From the material below, pull each line containing the string "instrumentation".

= GIVEN DATA =
- Opening Delimiter -

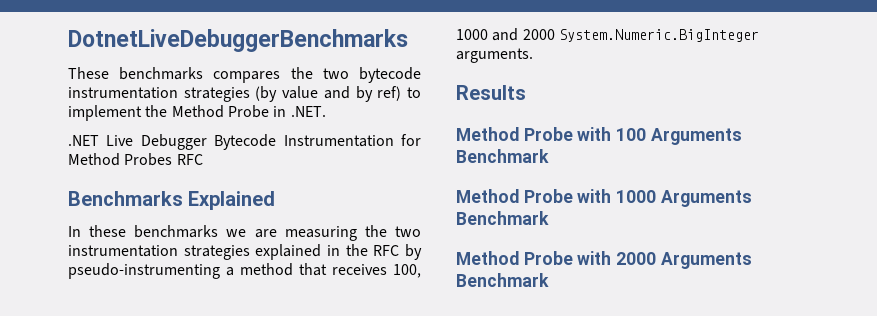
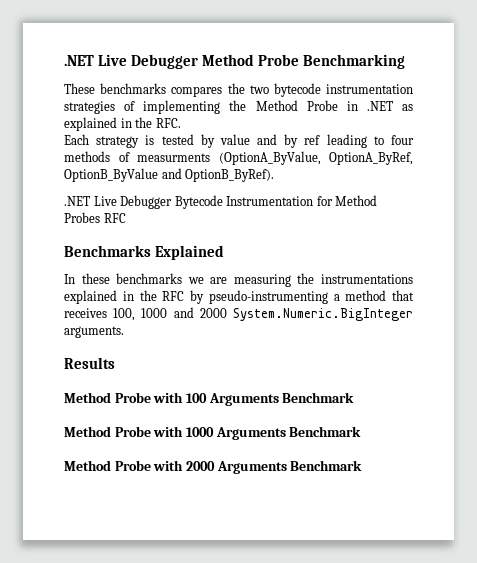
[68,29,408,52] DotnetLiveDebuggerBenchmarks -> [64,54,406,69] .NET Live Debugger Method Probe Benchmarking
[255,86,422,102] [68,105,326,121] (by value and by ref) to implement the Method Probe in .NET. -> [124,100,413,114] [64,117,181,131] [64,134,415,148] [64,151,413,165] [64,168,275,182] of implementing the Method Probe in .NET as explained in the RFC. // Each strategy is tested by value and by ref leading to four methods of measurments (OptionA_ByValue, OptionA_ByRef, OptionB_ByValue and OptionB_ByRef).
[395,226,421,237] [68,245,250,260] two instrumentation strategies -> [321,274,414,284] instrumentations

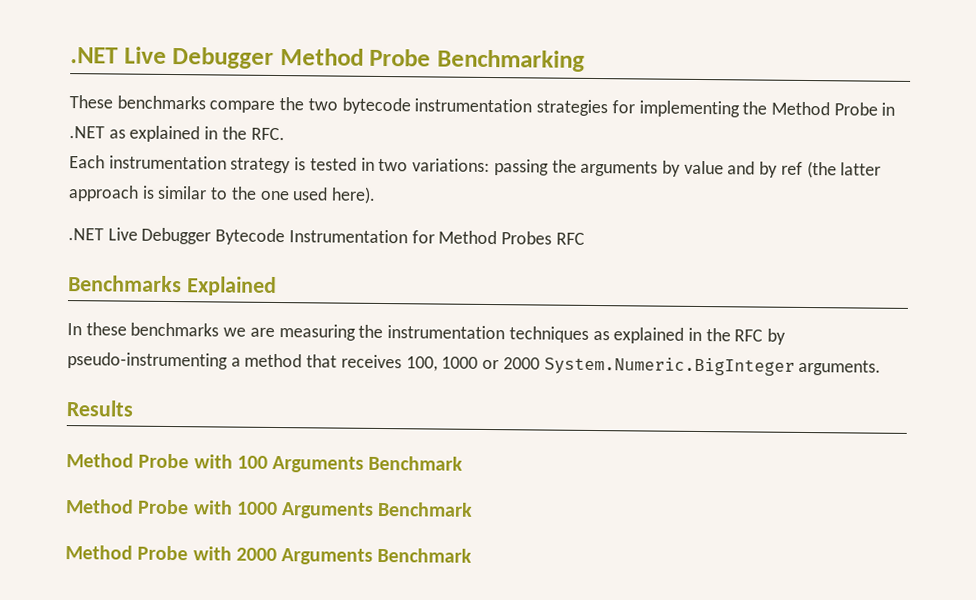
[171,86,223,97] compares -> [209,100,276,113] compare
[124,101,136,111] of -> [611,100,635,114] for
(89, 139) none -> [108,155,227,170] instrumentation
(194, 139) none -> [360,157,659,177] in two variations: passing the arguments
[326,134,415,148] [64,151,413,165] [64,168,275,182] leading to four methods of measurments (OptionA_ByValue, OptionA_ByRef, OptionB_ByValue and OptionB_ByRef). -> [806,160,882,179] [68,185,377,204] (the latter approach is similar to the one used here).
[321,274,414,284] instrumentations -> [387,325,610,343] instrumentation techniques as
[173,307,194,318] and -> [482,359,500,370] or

- Closing Delimiter -

= REPLY TO THE EXERCISE =
[395,226,421,237] [68,245,250,260] two instrumentation strategies -> [321,274,414,284] instrumentations
(89, 139) none -> [108,155,227,170] instrumentation
[321,274,414,284] instrumentations -> [387,325,610,343] instrumentation techniques as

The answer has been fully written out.